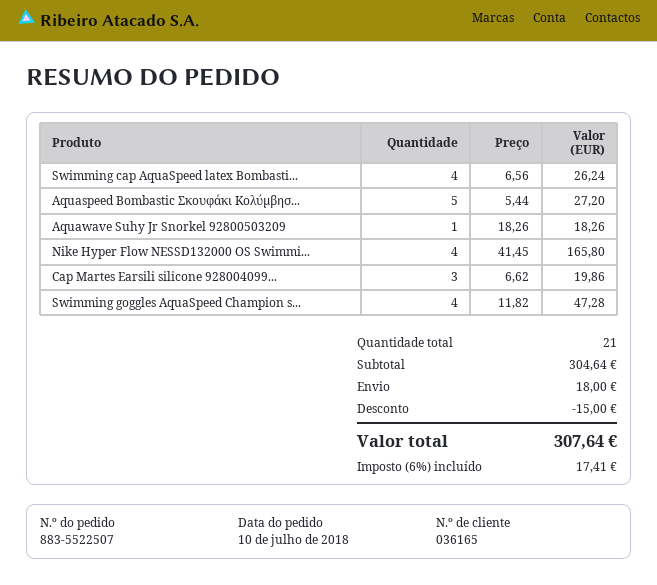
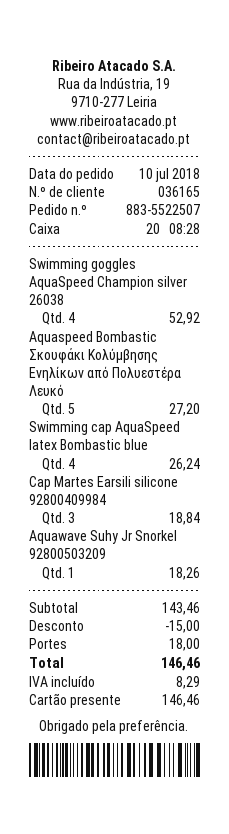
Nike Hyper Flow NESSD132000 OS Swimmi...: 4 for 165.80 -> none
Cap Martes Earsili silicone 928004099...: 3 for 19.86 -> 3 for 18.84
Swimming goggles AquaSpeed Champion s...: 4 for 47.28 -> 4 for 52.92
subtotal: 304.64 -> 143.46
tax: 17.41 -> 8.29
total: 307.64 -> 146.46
+++
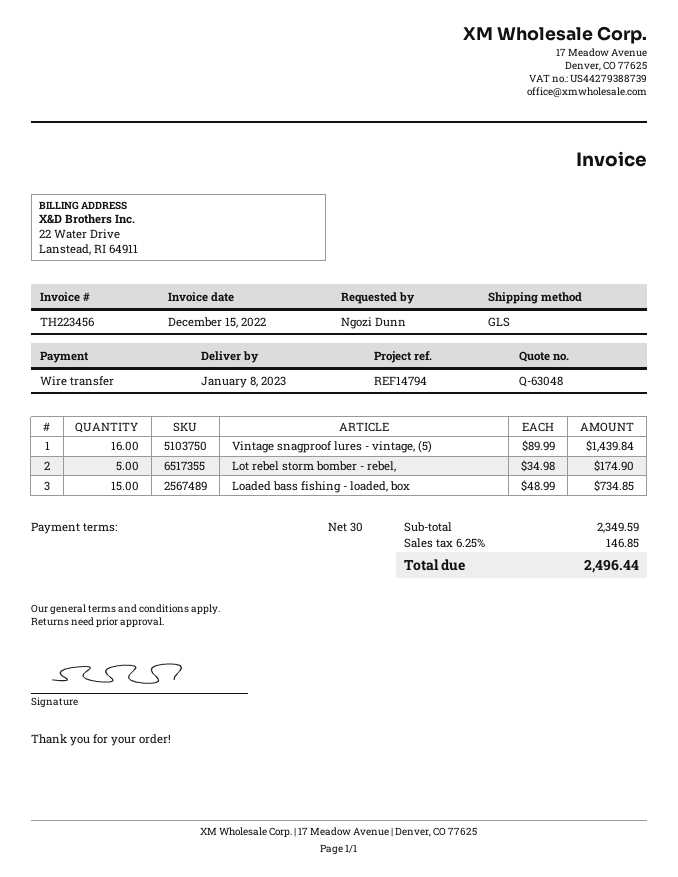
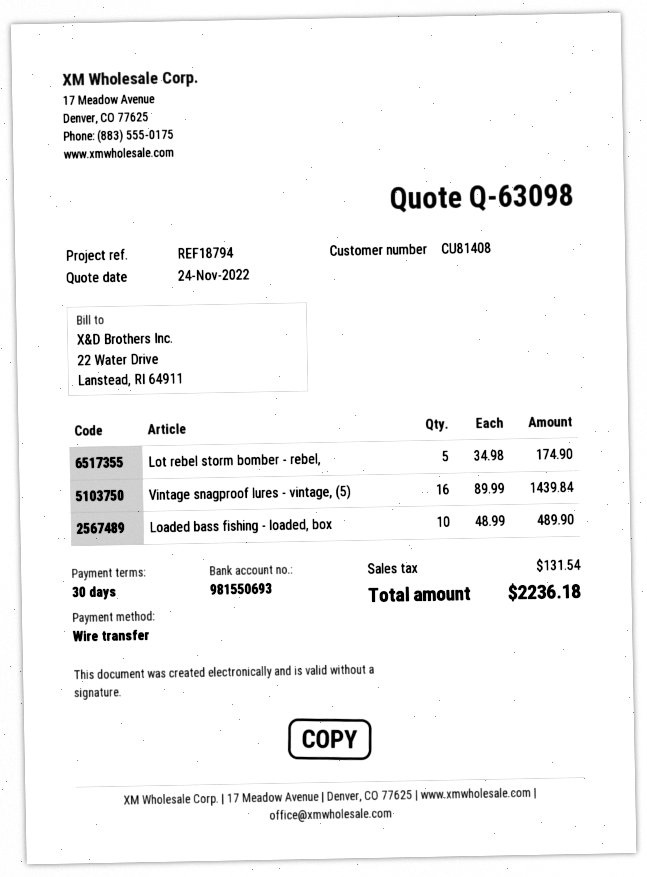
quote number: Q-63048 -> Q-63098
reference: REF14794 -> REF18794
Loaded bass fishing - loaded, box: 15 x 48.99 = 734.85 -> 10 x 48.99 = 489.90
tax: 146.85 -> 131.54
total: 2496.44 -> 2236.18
+++
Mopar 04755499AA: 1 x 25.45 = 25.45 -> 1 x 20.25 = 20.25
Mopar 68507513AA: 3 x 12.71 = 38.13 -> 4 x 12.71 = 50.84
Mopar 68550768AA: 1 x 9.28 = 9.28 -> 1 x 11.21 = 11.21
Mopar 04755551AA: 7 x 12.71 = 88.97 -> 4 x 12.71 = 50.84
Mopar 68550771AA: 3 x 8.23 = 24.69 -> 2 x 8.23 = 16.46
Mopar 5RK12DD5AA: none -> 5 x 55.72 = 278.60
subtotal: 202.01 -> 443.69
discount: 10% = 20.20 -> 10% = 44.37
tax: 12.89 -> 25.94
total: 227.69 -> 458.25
+++
**DIRECTIONS:** Using the entries above, return exactly the lines from the line with "Mopar 04755551AA: 7" to the line with "total: 227.69 -> 458.25", counting both of those lines.

**ANSWER FOR THE TASK:**
Mopar 04755551AA: 7 x 12.71 = 88.97 -> 4 x 12.71 = 50.84
Mopar 68550771AA: 3 x 8.23 = 24.69 -> 2 x 8.23 = 16.46
Mopar 5RK12DD5AA: none -> 5 x 55.72 = 278.60
subtotal: 202.01 -> 443.69
discount: 10% = 20.20 -> 10% = 44.37
tax: 12.89 -> 25.94
total: 227.69 -> 458.25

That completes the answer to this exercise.